Provided entries below:

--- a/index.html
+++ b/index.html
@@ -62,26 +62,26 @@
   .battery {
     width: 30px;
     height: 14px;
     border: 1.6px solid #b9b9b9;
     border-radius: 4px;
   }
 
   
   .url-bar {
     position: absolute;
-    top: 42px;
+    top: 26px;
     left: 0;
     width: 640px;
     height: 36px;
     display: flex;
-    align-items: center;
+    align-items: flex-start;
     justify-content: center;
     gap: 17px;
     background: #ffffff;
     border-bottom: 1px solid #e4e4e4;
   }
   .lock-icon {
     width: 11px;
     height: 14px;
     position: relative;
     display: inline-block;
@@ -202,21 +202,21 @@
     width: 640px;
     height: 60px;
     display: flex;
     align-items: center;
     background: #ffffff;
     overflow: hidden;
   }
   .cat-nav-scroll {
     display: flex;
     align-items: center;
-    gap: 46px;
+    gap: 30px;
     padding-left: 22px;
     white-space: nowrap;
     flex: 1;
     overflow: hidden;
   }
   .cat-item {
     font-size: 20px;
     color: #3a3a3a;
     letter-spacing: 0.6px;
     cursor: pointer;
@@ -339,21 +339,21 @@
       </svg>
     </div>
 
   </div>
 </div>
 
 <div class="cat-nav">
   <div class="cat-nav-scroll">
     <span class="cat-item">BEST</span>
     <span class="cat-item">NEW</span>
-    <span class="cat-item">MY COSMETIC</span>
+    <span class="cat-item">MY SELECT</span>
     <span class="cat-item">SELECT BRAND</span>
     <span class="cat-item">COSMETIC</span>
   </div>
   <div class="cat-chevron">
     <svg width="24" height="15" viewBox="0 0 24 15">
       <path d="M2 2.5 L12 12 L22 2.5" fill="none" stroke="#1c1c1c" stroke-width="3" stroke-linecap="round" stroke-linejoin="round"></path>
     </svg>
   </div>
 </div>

End of Provided entries.
Provided entries below:

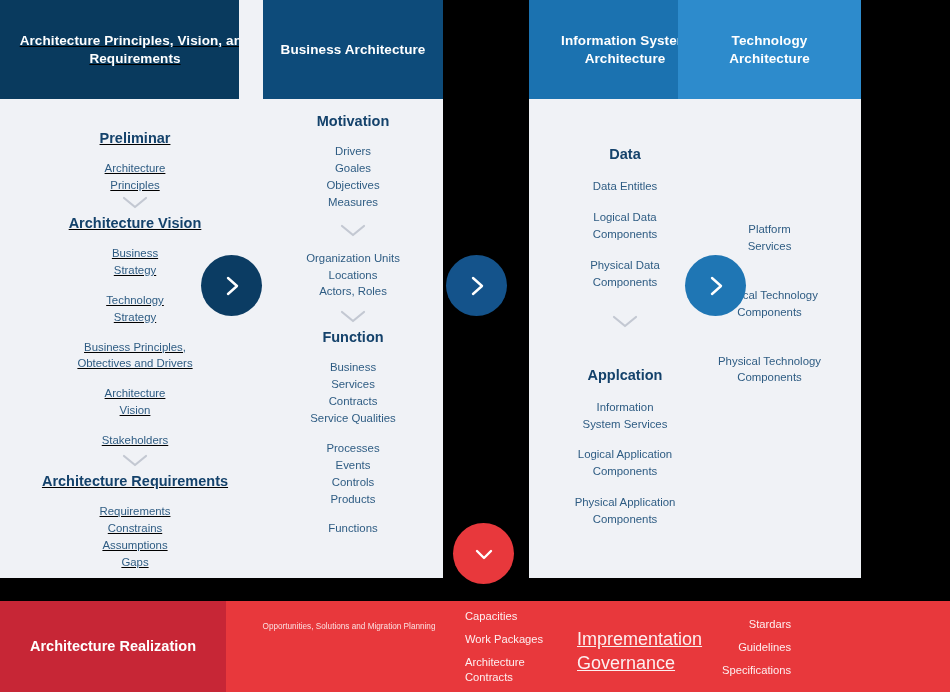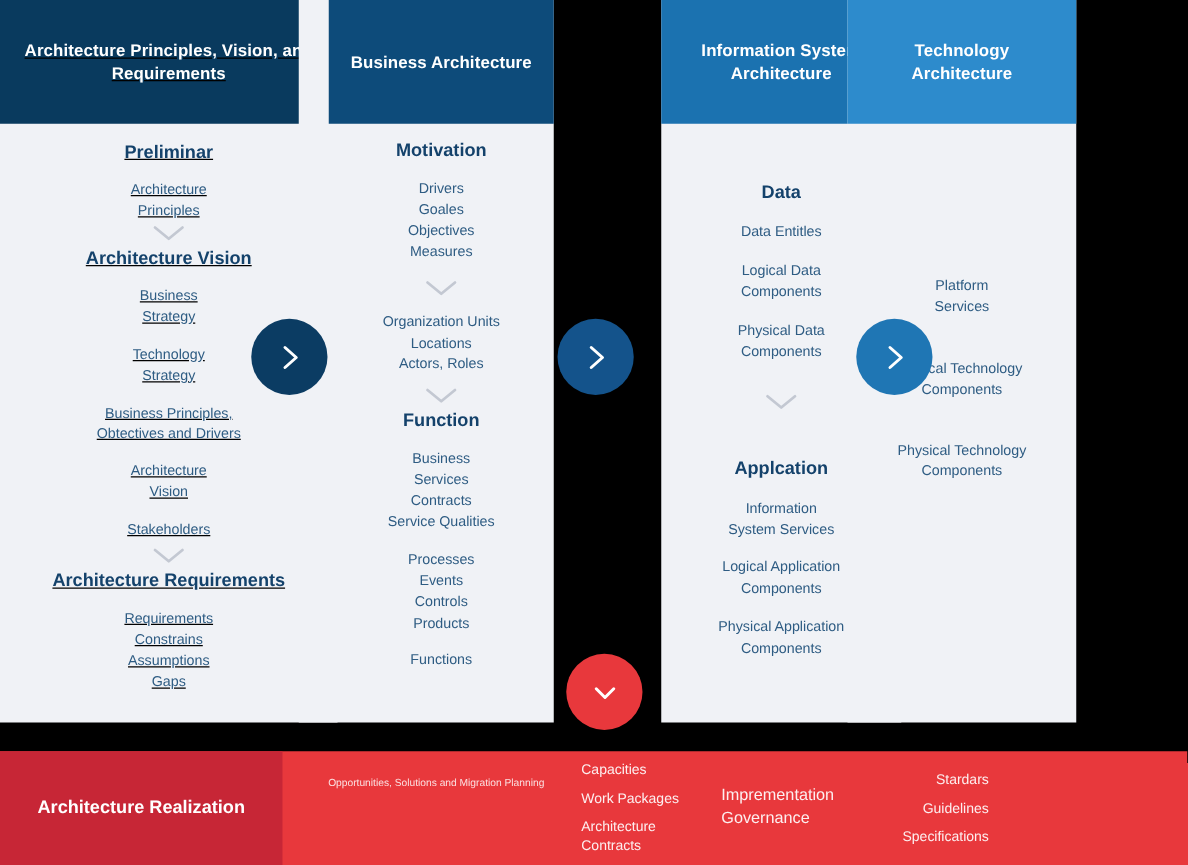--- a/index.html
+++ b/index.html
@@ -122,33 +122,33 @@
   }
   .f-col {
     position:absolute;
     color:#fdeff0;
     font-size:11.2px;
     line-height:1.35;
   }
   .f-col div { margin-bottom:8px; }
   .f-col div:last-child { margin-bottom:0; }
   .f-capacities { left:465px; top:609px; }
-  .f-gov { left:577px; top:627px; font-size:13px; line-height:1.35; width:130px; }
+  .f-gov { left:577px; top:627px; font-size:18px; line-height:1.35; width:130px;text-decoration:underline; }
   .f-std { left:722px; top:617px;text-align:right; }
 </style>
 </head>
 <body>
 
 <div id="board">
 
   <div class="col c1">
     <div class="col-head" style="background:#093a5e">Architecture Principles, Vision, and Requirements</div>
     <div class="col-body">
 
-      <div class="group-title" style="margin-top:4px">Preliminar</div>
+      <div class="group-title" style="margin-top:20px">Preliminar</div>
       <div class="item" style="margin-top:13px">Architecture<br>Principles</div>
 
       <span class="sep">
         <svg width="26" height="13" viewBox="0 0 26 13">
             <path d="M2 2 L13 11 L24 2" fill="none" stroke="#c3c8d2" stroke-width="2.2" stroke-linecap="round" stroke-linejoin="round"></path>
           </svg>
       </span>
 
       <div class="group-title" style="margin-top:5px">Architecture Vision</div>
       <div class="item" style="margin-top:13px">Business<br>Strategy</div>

End of Provided entries.

→ What is needed:
Scan the entries above for the word "border" and collect each line holding it.

→ Output below:
     border: 1.6px solid #b9b9b9;
     border-radius: 4px;
     border-bottom: 1px solid #e4e4e4;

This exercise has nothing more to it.